Com lançamento marcado para sábado, 22 de abril, às 17 horas, no Museu de Portimão, numa organização da Confraria Gastronómica da Sardinha de Portimão, este livro procura documentar e homenagear as artes e os homens do mar da sardinha.

Sardinha, o sem fim da pesca do cerco é um projeto de fotografia documental, enquadrado na residência artística MAR|PVZ|19/20, realizada com o apoio da Câmara Municipal de Póvoa de Varzim. Esta publicação procura documentar aquela que é a arte de pesca mais importante em Portugal. O cerco integra a pesca da sardinha – símbolo bem português, centro das festas populares e principal espécie da indústria conserveira – mas não só, pois abrange espécies como a cavala, o carapau ou o biqueirão. Sendo uma publicação sobre a pesca, é inevitavelmente sobre as suas tripulações também: um contributo para o reconhecimento dos homens que passam as noites no mar atrás de um peixe que teima em escapar e que, tantas vezes, regressam sem sustento para os dias seguintes.

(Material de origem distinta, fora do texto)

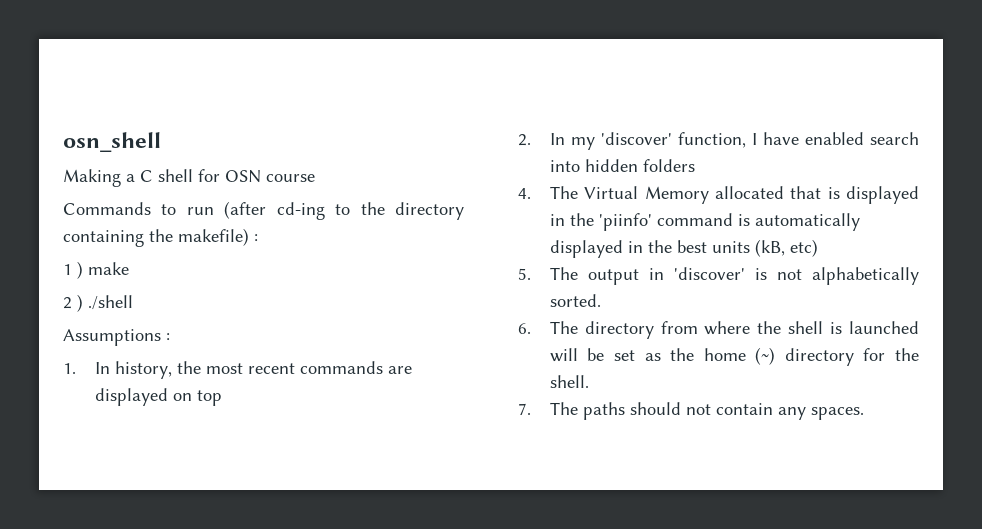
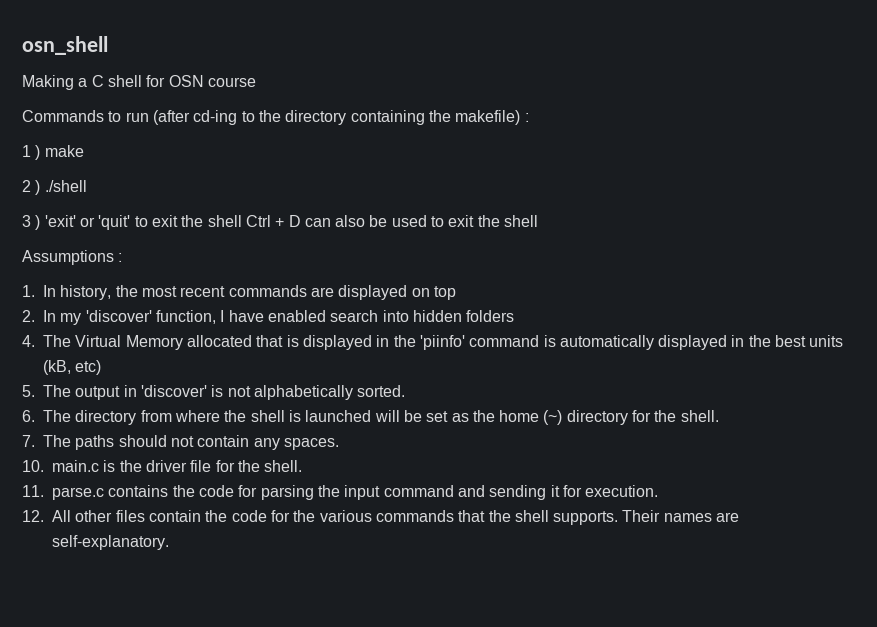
(133, 302) none -> [22,215,539,230] // 3 ) 'exit' or 'quit' to exit the shell Ctrl + D can also be used to exit the shell
(864, 413) none -> [22,460,303,472] [22,485,659,500] [22,510,740,525] [52,535,169,550] // 10. main.c is the driver file for the shell. // 11. parse.c contains the code for parsing the input command and sending it for execution. // 12. All other files contain the code for the various commands that the shell supports. Their names are self-explanatory.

Um registo no limite do tempo

O que iria ser um livro sobre a pesca da sardinha, acabou por se tornar num estudo sobre a pesca do cerco; o que se iria centrar na Póvoa de Varzim, Vila do Conde e Matosinhos, acabou por se estender a todo o país….

Durante quatro anos (2018–2022), a partir de embarcações sediadas no norte do país, percorreu o mar português a bordo de vários de barcos, a partir de quase todos os portos, acompanhando a vida no mar de muitas tripulações, com atenção à dimensão holística do fenómeno das pescas e aos grandes debates atuais sobre a sustentabilidade da vida marinha.

Portos, lotas, armazéns, linhas de costa, mares e amuradas de embarcações, foram os pontos de escala desta viagem sem guião, que coloca em evidência a dimensão nacional da pesca da sardinha e a natureza móvel dos seus fatores de produção. Este é, aliás, um registo no limite do tempo. Num tempo em que a literacia dos oceanos se mostra mais indispensável do que nunca para travar os impactos sobre o planeta, é urgente pensar num futuro baseado numa nova economia do mar. E renovar o olhar sobre a pesca do cerco, que é, como sempre foi, uma luta entre a sobrevivência de uma espécie e a subsistência da outra.

Da autoria de Hélder Luís, fotógrafo, designer e artista multimédia, também ele poveiro, criado no coração da comunidade piscatória, o livro conta com os contributos científicos de Álvaro Garrido, professor catedrático e diretor da Faculdade de Economia da Universidade de Coimbra, e de Diana Feijó, técnica do Instituto Português do Mar e da Atmosfera, a par das ilustrações científicas de Pedro Salgado, biólogo.

Os pescadores do cerco vão para onde o peixe vai. Idealmente, haverá sardinha perto de casa e, na sua maioria, os barcos vão para o mar à noite e voltam ao romper da manhã. O breve regresso a casa faz-se depois de descarregado e vendido o peixe e de munido o barco com combustível e gelo para o dia seguinte. Quando assim não é, os pescadores migram atrás do peixe, perseguindo-o pelo país fora, por vezes optando por não ter um porto fixo, durante meses longe de casa. A pesca do cerco é mesmo assim, longe do lar, nos barcos-casa, quase sem parar.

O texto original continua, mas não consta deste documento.